2-2 La société Eleco Produits demande la confirmation de la décision entreprise et la condamnation de la société appelante à lui payer une somme de 25 000 F en application de l'article 700 du NCPC
Elle rappelle que la demande tendant à l'interdiction de toute commercialisation de la colle Krazy Glu(e) était sans lien par rapport aux faits allégués par la société Framet et constituait en outre une demande en interdiction de marque qui ne pouvait être formée que devant le Tribunal de Grande Instance de Nanterre. Elle ajoute que la société Framet n'est pas propriétaire de la marque Super Glue 3 et que la dénomination Krazy Glu(e) se distingue radicalement de cette marque. Elle précise qu'il n'existe entre la présentation des produits en cause aucune ressemblance servile ou quasi servile susceptible de créer une confusion entre les produits et donc de constituer une manœuvre de concurrence déloyale et parasitaire ; elle indique notamment que la bicolorisme bleu et rouge sur fond blanc du conditionnement de Krazy Glu(e) s'oppose au décor plolychrome du conditionnement de la société Framet, alors encore que l'évocation américaine des éléments typographiques et de géométrie du conditionnement de Krazy Blu(e ) s'oppose à la représentation réaliste de l'anecdote de l'homme collé les pieds au plafond qui figure sur la colle de la société Framet.
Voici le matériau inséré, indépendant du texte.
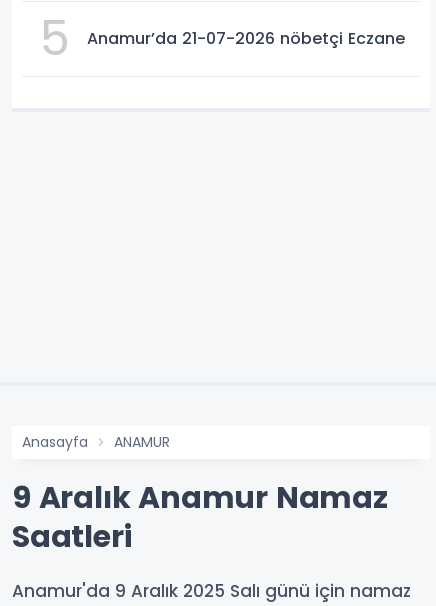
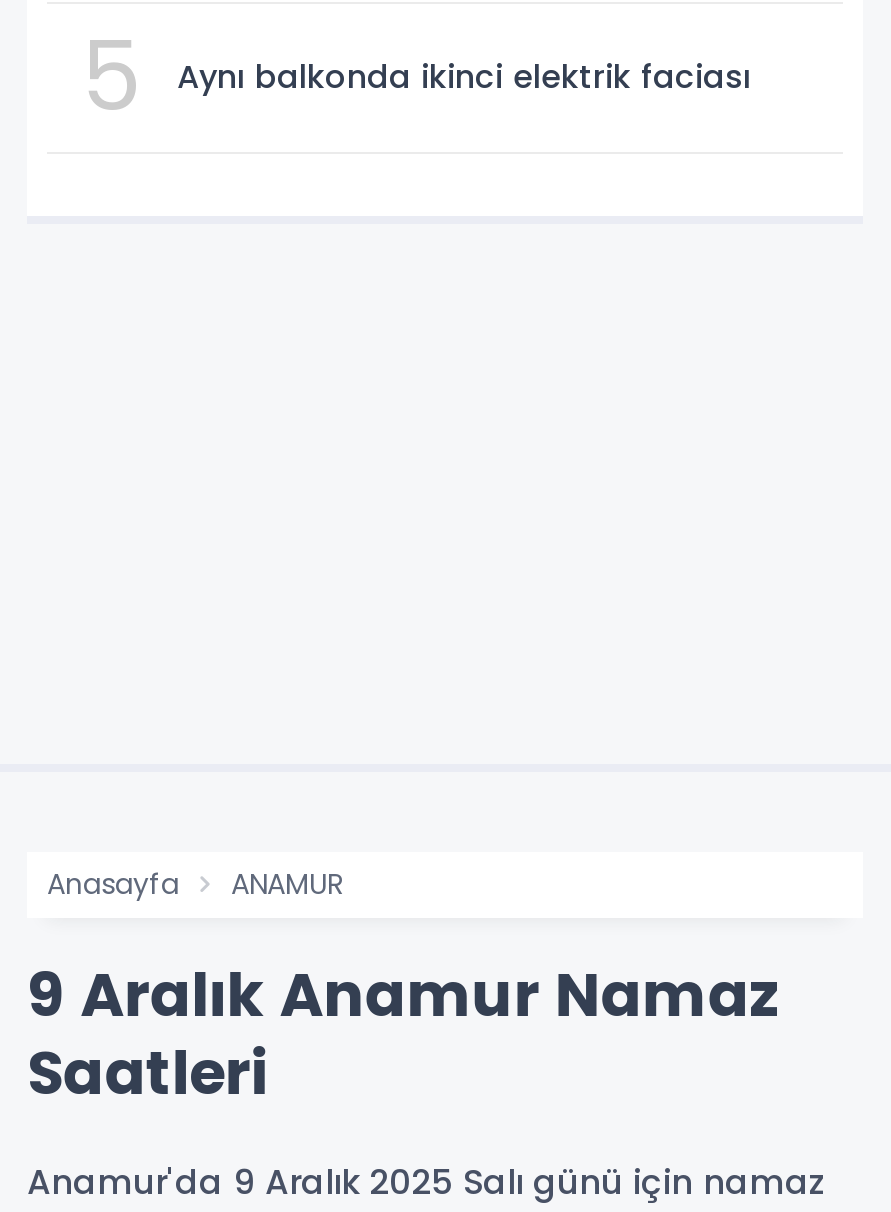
- Anamur’da 21-07-2026 nöbetçi Eczane
+ Aynı balkonda ikinci elektrik faciası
Elle en déduit qu'il n'existe aucun trouble manifestement illicite.
Sur ce
3-1 Considérant en premier lieu que la société Framet se place sur le terrain de la concurrence déloyale en raison du conditionnement du produit Krazy Glu(e) et nullement sur celui de la marque, ce qu'aurait pu laisser croire le dispositif de son assignation en ce qu'il était demandé l'interdiction de commercialisation de la colle de la société Eleco Produits ; que, par voie de conséquence, le juge des référés du Tribunal de Commerce était parfaitement compétent pour connaître du litige ;
3-2 Considérant en second lieu que le conditionnement de la colle Super Glue 3 est polychrome, en ce qu'il se compose des couleurs rouge pour le nom du produit, d'un bandeau jaune non parallèle au bord du blister, et d'un flash bleu notamment ; qu'en outre et surtout, apparaît sous la lettre G, la photographie d'un homme à l'envers qui semble collé à cette lettre par les chaussures et qui tient dans les bras un emballage de colle ; que, de son côté, la colle Krazy Glu(e) est vendue dans un blister au graphisme sobre, en deux couleurs bleu et rouge sur un fond blanc qui évoque par le parallélisme de ses traits, l'origine américaine du produit ; que cette colle présente en outre, dès lors qu'elle est vendue par trois tubes, un flash jaune ;
3-3 Considérant en droit que le risque de confusion doit s'apprécier au niveau d'un consommateur moyen normalement intelligent et attentif et qui n'aurait pas simultanément les deux produits sous les yeux; qu'en l'espèce, c'est à juste titre que le premier juge a estimé, au vu des divers éléments ci-dessus rappelés, et de l'aspect général différent des deux blisters que le risque de confusion n'existait pas, et qu'il n'y avait pas lieu à référé ; qu'il y a lieu de confirmer la décision entreprise en toutes ses dispositions et y ajoutant d'accorder à la société Eleco Produits une somme complémentaire de 10 000 F en application de l'article 700 du NCPC au titre des frais irrépétibles qu'il serait inéquitable de laisser à sa charge ;
Par ces motifs : Statuant publiquement, contradictoirement et en dernier ressort, - Confirme la décision entreprise ; Y ajoutant : - Condamne la société Framet à payer à la société Eleco Produits une somme complémentaire de 10 000 F en application de l'article 700 du NCPC et en tous les dépens, autorisation étant accordée à la SCP Jullien-Lecharny de les recouvrer en application de l'article 699 du NCPC.